- [Goal of the exercise]:
Copy each line below exactly and leave the pictures out.

- [Dataset records]:
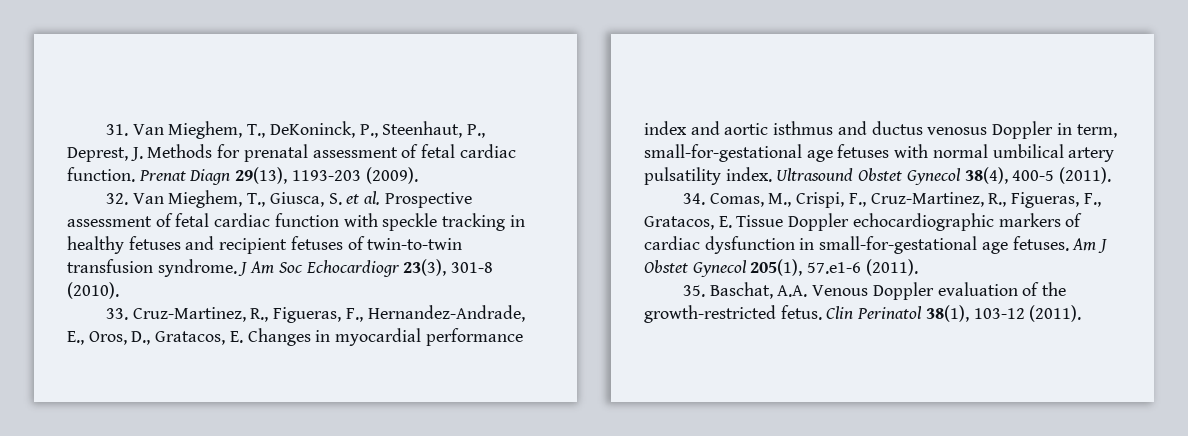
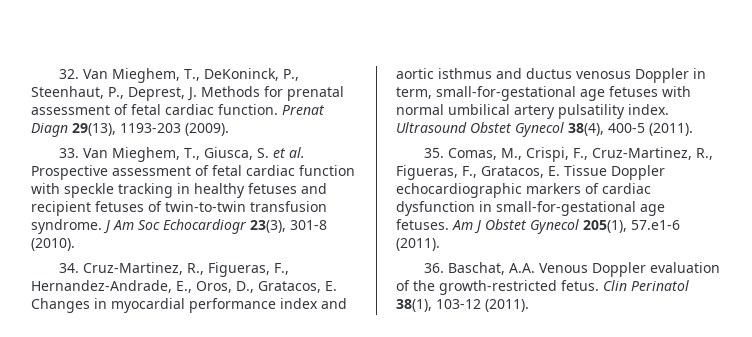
- 31. Van Mieghem, T., DeKoninck, P., Steenhaut, P., Deprest, J. Methods for prenatal assessment of fetal cardiac function.
+ 32. Van Mieghem, T., DeKoninck, P., Steenhaut, P., Deprest, J. Methods for prenatal assessment of fetal cardiac function.
- 32. Van Mieghem, T., Giusca, S. et al. Prospective assessment of fetal cardiac function with speckle tracking in healthy fetuses and recipient fetuses of twin-to-twin transfusion syndrome.
+ 33. Van Mieghem, T., Giusca, S. et al. Prospective assessment of fetal cardiac function with speckle tracking in healthy fetuses and recipient fetuses of twin-to-twin transfusion syndrome.
- 33. Cruz-Martinez, R., Figueras, F., Hernandez-Andrade, E., Oros, D., Gratacos, E. Changes in myocardial performance index and aortic isthmus and ductus venosus Doppler in term, small-for-gestational age fetuses with normal umbilical artery pulsatility index.
+ 34. Cruz-Martinez, R., Figueras, F., Hernandez-Andrade, E., Oros, D., Gratacos, E. Changes in myocardial performance index and aortic isthmus and ductus venosus Doppler in term, small-for-gestational age fetuses with normal umbilical artery pulsatility index.
- 34. Comas, M., Crispi, F., Cruz-Martinez, R., Figueras, F., Gratacos, E. Tissue Doppler echocardiographic markers of cardiac dysfunction in small-for-gestational age fetuses.
+ 35. Comas, M., Crispi, F., Cruz-Martinez, R., Figueras, F., Gratacos, E. Tissue Doppler echocardiographic markers of cardiac dysfunction in small-for-gestational age fetuses.
- 35. Baschat, A.A. Venous Doppler evaluation of the growth-restricted fetus.
+ 36. Baschat, A.A. Venous Doppler evaluation of the growth-restricted fetus.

- [Task answer]:
- 31. Van Mieghem, T., DeKoninck, P., Steenhaut, P., Deprest, J. Methods for prenatal assessment of fetal cardiac function.
+ 32. Van Mieghem, T., DeKoninck, P., Steenhaut, P., Deprest, J. Methods for prenatal assessment of fetal cardiac function.
- 32. Van Mieghem, T., Giusca, S. et al. Prospective assessment of fetal cardiac function with speckle tracking in healthy fetuses and recipient fetuses of twin-to-twin transfusion syndrome.
+ 33. Van Mieghem, T., Giusca, S. et al. Prospective assessment of fetal cardiac function with speckle tracking in healthy fetuses and recipient fetuses of twin-to-twin transfusion syndrome.
- 33. Cruz-Martinez, R., Figueras, F., Hernandez-Andrade, E., Oros, D., Gratacos, E. Changes in myocardial performance index and aortic isthmus and ductus venosus Doppler in term, small-for-gestational age fetuses with normal umbilical artery pulsatility index.
+ 34. Cruz-Martinez, R., Figueras, F., Hernandez-Andrade, E., Oros, D., Gratacos, E. Changes in myocardial performance index and aortic isthmus and ductus venosus Doppler in term, small-for-gestational age fetuses with normal umbilical artery pulsatility index.
- 34. Comas, M., Crispi, F., Cruz-Martinez, R., Figueras, F., Gratacos, E. Tissue Doppler echocardiographic markers of cardiac dysfunction in small-for-gestational age fetuses.
+ 35. Comas, M., Crispi, F., Cruz-Martinez, R., Figueras, F., Gratacos, E. Tissue Doppler echocardiographic markers of cardiac dysfunction in small-for-gestational age fetuses.
- 35. Baschat, A.A. Venous Doppler evaluation of the growth-restricted fetus.
+ 36. Baschat, A.A. Venous Doppler evaluation of the growth-restricted fetus.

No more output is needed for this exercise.